=== Section Start ===

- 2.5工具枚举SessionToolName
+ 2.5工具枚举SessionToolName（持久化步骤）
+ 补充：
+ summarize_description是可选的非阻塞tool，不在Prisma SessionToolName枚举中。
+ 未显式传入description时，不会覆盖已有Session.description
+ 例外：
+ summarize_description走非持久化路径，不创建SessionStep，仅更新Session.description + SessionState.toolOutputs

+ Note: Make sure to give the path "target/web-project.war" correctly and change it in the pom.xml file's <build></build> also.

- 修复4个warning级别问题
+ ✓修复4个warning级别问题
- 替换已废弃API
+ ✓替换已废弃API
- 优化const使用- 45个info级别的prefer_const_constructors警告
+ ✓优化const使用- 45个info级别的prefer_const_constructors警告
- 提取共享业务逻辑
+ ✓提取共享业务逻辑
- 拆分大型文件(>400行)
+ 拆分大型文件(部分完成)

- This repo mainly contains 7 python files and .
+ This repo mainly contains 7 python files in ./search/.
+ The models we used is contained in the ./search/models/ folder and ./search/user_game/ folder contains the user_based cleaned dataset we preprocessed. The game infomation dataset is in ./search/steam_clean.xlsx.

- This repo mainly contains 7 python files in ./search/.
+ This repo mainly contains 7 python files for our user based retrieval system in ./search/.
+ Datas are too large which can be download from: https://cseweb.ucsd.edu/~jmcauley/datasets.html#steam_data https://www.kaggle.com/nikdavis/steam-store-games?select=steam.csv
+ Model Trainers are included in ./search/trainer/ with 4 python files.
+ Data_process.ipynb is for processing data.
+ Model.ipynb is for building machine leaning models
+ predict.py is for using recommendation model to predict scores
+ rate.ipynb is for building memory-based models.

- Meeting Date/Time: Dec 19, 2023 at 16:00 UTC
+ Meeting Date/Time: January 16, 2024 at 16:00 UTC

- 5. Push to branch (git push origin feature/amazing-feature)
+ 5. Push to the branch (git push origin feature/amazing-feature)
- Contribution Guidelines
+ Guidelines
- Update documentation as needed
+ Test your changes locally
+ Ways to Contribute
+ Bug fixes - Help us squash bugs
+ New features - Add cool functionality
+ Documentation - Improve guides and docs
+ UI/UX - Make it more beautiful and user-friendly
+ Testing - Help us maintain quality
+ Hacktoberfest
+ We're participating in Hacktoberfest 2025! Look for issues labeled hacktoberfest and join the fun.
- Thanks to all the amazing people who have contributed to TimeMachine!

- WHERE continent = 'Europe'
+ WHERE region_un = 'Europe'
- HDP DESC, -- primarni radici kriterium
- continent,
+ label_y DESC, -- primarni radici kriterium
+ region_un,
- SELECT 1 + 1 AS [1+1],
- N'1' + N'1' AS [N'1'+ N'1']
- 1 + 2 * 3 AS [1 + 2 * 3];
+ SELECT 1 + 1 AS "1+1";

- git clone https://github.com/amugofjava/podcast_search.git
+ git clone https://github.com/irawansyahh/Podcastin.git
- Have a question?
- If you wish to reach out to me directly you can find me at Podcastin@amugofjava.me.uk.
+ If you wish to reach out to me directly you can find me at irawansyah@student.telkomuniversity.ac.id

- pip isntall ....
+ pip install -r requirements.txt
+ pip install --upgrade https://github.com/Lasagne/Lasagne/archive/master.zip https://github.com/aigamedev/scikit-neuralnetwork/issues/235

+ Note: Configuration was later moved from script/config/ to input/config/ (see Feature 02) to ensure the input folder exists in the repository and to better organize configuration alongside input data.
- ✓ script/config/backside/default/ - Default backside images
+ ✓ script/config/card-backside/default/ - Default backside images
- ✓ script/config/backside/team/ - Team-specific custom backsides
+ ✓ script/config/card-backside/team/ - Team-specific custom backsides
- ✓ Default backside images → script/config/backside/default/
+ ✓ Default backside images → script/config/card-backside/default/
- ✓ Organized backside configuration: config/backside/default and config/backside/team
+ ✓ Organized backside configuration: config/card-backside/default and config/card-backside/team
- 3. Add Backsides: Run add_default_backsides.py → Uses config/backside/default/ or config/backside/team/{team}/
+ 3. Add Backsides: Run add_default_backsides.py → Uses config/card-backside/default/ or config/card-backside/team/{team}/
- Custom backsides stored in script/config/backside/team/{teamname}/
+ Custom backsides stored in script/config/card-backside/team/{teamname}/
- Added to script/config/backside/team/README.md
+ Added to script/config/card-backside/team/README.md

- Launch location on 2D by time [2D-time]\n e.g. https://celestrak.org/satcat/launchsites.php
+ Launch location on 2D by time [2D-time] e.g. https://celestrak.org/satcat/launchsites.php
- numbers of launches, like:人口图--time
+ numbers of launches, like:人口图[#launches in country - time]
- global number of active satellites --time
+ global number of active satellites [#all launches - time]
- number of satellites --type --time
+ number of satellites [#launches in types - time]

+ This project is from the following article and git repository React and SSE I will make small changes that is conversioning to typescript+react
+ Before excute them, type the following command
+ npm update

=== Section End ===

▸ **TASK BRIEF**:
After locating the line holding "- git clone" above, output exactly that line and every line after it through the line holding "- Custom backsides". Include nothing else.

▸ **WRITTEN SOLUTION**:
- git clone https://github.com/amugofjava/podcast_search.git
+ git clone https://github.com/irawansyahh/Podcastin.git
- Have a question?
- If you wish to reach out to me directly you can find me at Podcastin@amugofjava.me.uk.
+ If you wish to reach out to me directly you can find me at irawansyah@student.telkomuniversity.ac.id

- pip isntall ....
+ pip install -r requirements.txt
+ pip install --upgrade https://github.com/Lasagne/Lasagne/archive/master.zip https://github.com/aigamedev/scikit-neuralnetwork/issues/235

+ Note: Configuration was later moved from script/config/ to input/config/ (see Feature 02) to ensure the input folder exists in the repository and to better organize configuration alongside input data.
- ✓ script/config/backside/default/ - Default backside images
+ ✓ script/config/card-backside/default/ - Default backside images
- ✓ script/config/backside/team/ - Team-specific custom backsides
+ ✓ script/config/card-backside/team/ - Team-specific custom backsides
- ✓ Default backside images → script/config/backside/default/
+ ✓ Default backside images → script/config/card-backside/default/
- ✓ Organized backside configuration: config/backside/default and config/backside/team
+ ✓ Organized backside configuration: config/card-backside/default and config/card-backside/team
- 3. Add Backsides: Run add_default_backsides.py → Uses config/backside/default/ or config/backside/team/{team}/
+ 3. Add Backsides: Run add_default_backsides.py → Uses config/card-backside/default/ or config/card-backside/team/{team}/
- Custom backsides stored in script/config/backside/team/{teamname}/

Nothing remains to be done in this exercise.